I love to read about how a book that I’m reading came into being. What made the writer write this particular book? What are some of those little stories the reader knows nothing about?
And that’s why I’ve written a post like this for three of my books:
Now, it’s time for Uncontrollable, which has rather unconventional beginnings. Why did I write a fantasy in verse? What was I thinking?
The answer is that it didn’t start off in verse at all. I wrote it in prose, probably sometime in 2018, and I started pitching it in 2019. I’m a rewriter much more than a writer, and here’s how Uncontrollable became what it is.
I first pitched The Machine of Kallua (as it was then called) on 7 May 2019. Yes, I have a spreadsheet to keep track of submissions.
Publisher One held on to for quite a while, enough that I like to think that it was on a maybe pile. Ultimately, though, I received a form rejection, ‘Our lists are full.’ To say that it was a disappointing response would be to put it mildly.
I tweaked the manuscript, then tweaked it again, and then sent it to Publisher Two, who ghosted me.
About the same time, I increasingly heard whispers: ‘Indian fantasy just doesn’t sell.’ Yes, middle-graders read fantasy, but they read Harry Potter and Percy Jackson. The fantasy market is inundated and there just isn’t room for more.
I shelved The Machine of Kallua.
But then I pulled it out again, and worked on it again six months later. I wasn’t quite ready to give up on it. And Publisher Three gave me the best possible feedback.

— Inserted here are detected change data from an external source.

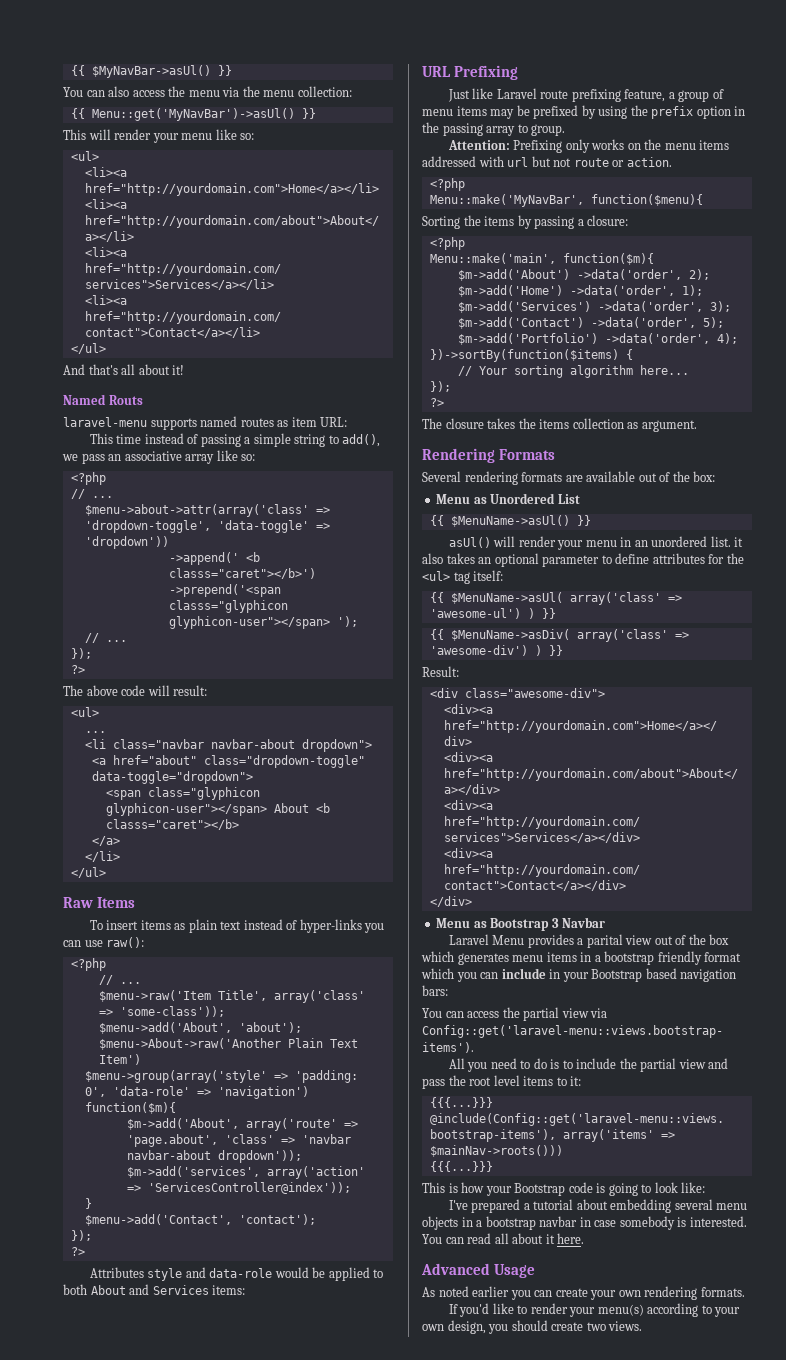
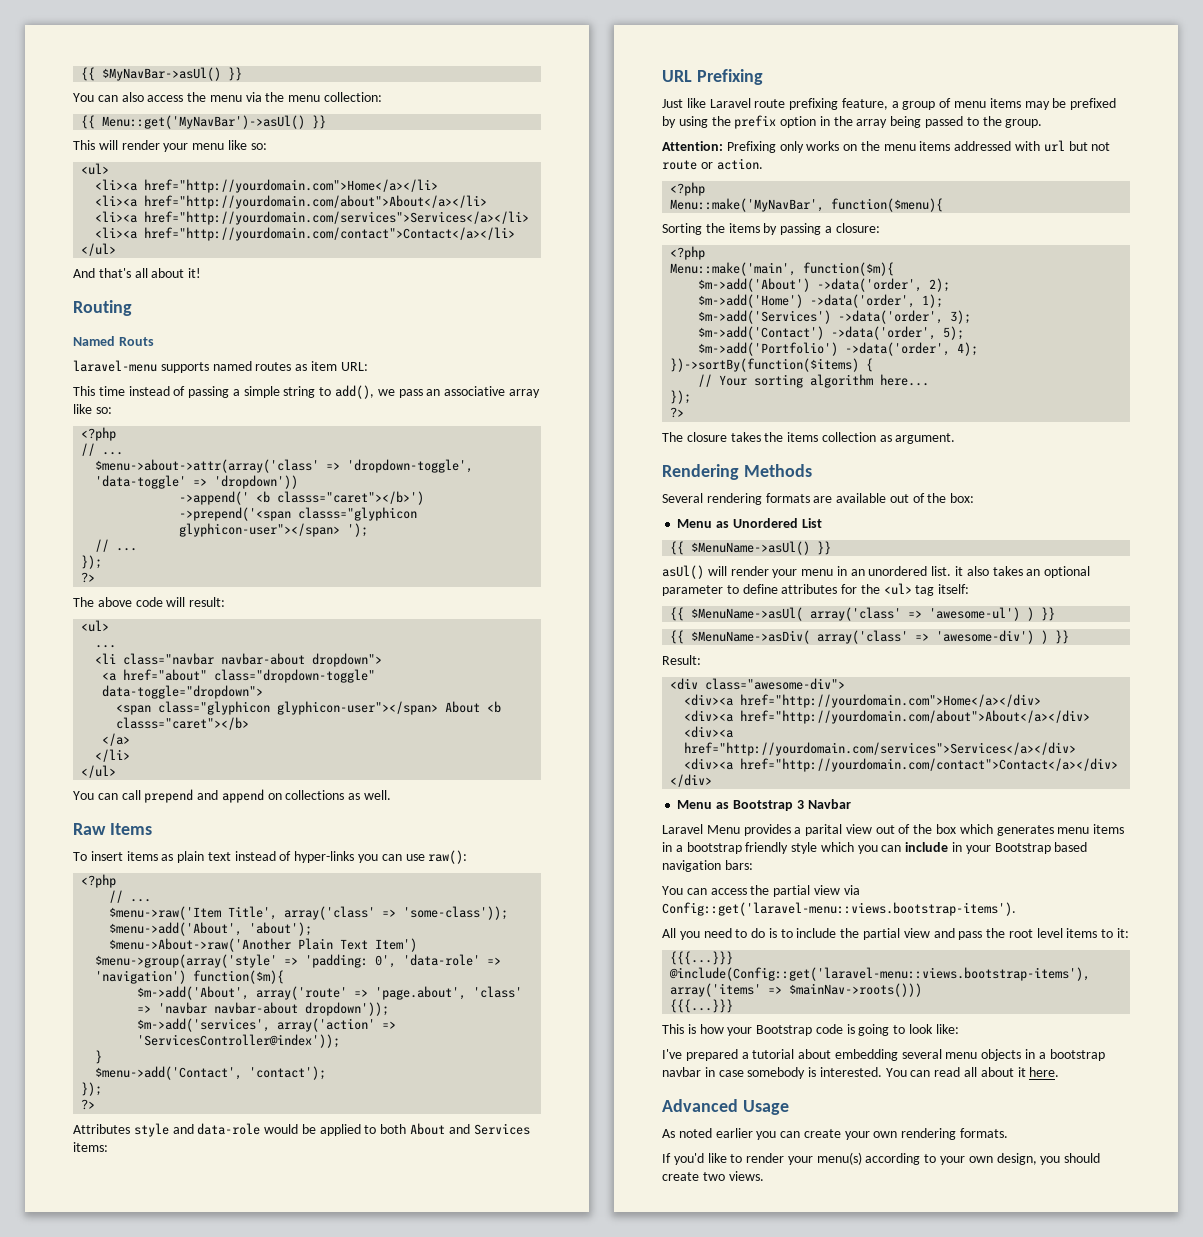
+ Routing
+ You can call prepend and append on collections as well.
- Just like Laravel route prefixing feature, a group of menu items may be prefixed by using the prefix option in the passing array to group.
+ Just like Laravel route prefixing feature, a group of menu items may be prefixed by using the prefix option in the array being passed to the group.
- Rendering Formats
+ Rendering Methods
- Laravel Menu provides a parital view out of the box which generates menu items in a bootstrap friendly format which you can include in your Bootstrap based navigation bars:
+ Laravel Menu provides a parital view out of the box which generates menu items in a bootstrap friendly style which you can include in your Bootstrap based navigation bars:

So I was really looking forward to being transported to a gritty, thorny, divided world, but each time I read this my problem was that it’s not sounding like that. […] there need to big upsets, shocks and surprises – but here I feel that even the ‘secrets’ are a bit predictable. Also it has too much telling – for e.g., something that you could have made descriptive and emotive is just a lot of conversation and too much information at one point, like a brief. […] I regret that it’s not something I can publish because we really have few fiction slots, and this is not sounding edgy enough.
And this was exactly the feedback I needed. Even as I continued to pitch it to agents in the west (I had nothing to lose!), I started thinking: how can I make it edgier? How can I make it thorny and gritty?
The first thing to do was to get rid of something I keep teaching my students to avoid: an info dump. Secondly, I know there’s a reason I write so many short stories. I love brevity. How could I make fantasy fiction, which relies heavily on world-building, brief?
My two collections of short stories
When I hit upon the very ambitious idea of writing the whole book again in verse, I was terrified. Let me be clear–I’m not scared of rewriting. I love it. But in verse?
I had read no fantasy in verse. Would world-building work at all? I wouldn’t know unless I tried. So I did.
And more than ever before, I received full requests from agents. Several held on for very long and finally confessed that they had no idea how to pitch fantasy in verse, so they would not take it on. I was getting somewhere.
Yet, at the back of my mind, I had two niggling thoughts. One was the oft-repeated phrase that fantasy has no market in India. And two, did verse have a market in India at all?
I’m a huge admirer of the ambitious books Duckbill publishes, so the only person I thought of emailing was Sayoni Basu of Duckbill. Her response made my day.
No market for fantasy, they say. No market for verse, they say. Never mind, says Varsha, I will do them together.
She was willing to take a look, and I was more than happy to send my manuscript to her.
Less than four hours later, I had an email from her saying that she loved what she was reading.
Less than a year later, the book was out.
Yes, it’s an ambitious book. Are there other middle-grade fantasy novels in verse? I would love to know, for I have no idea.
I do know, though, that Uncontrollable (with its gorgeous cover by Isha Nagar) is here.